ACTION ITEM ->
For the records below, tally the lines that contain "structural" and give only that number.

DATA ->
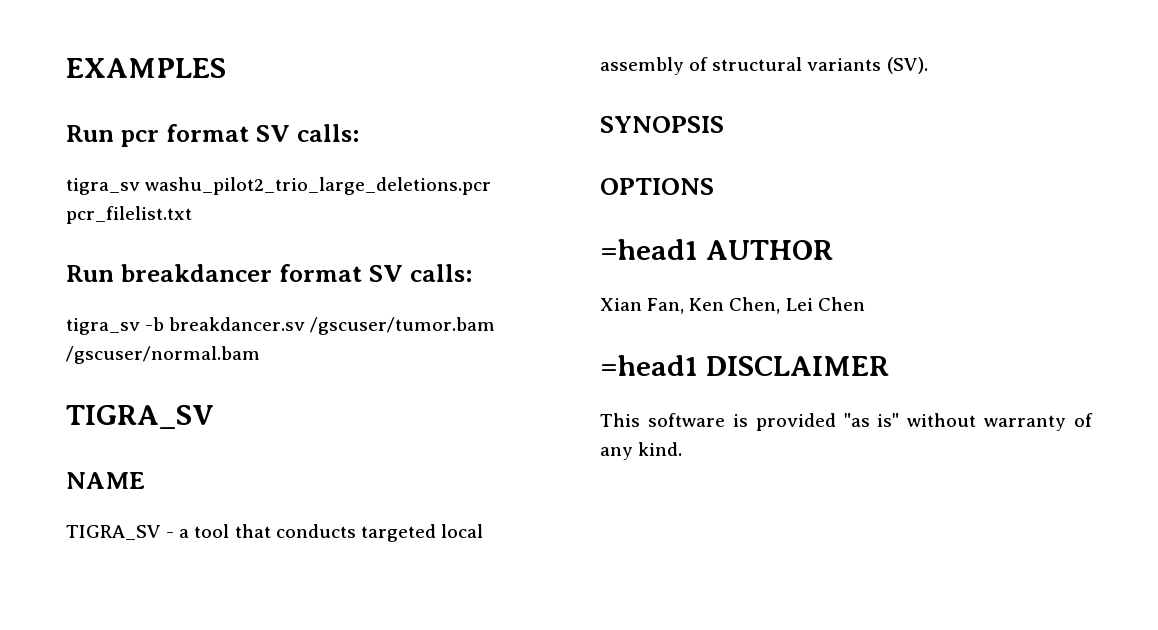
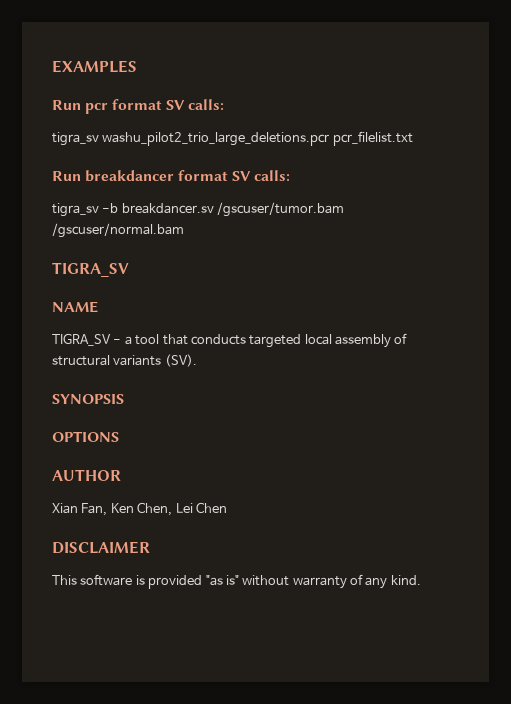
- =head1 AUTHOR
+ AUTHOR
- =head1 DISCLAIMER
+ DISCLAIMER

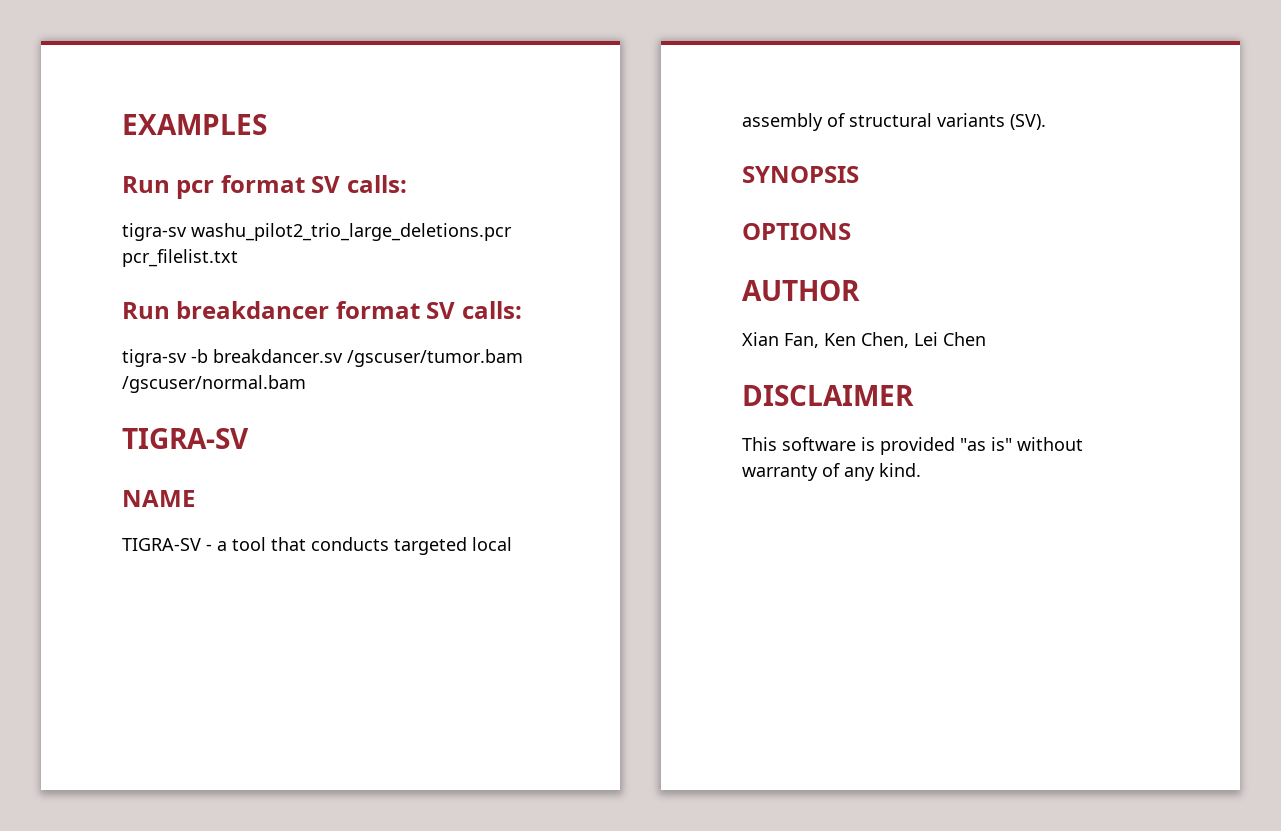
- tigra_sv washu_pilot2_trio_large_deletions.pcr pcr_filelist.txt
+ tigra-sv washu_pilot2_trio_large_deletions.pcr pcr_filelist.txt
- tigra_sv -b breakdancer.sv /gscuser/tumor.bam /gscuser/normal.bam
- TIGRA_SV
+ tigra-sv -b breakdancer.sv /gscuser/tumor.bam /gscuser/normal.bam
+ TIGRA-SV
- TIGRA_SV - a tool that conducts targeted local assembly of structural variants (SV).
+ TIGRA-SV - a tool that conducts targeted local assembly of structural variants (SV).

SOLUTION FOR THIS EXERCISE ->
2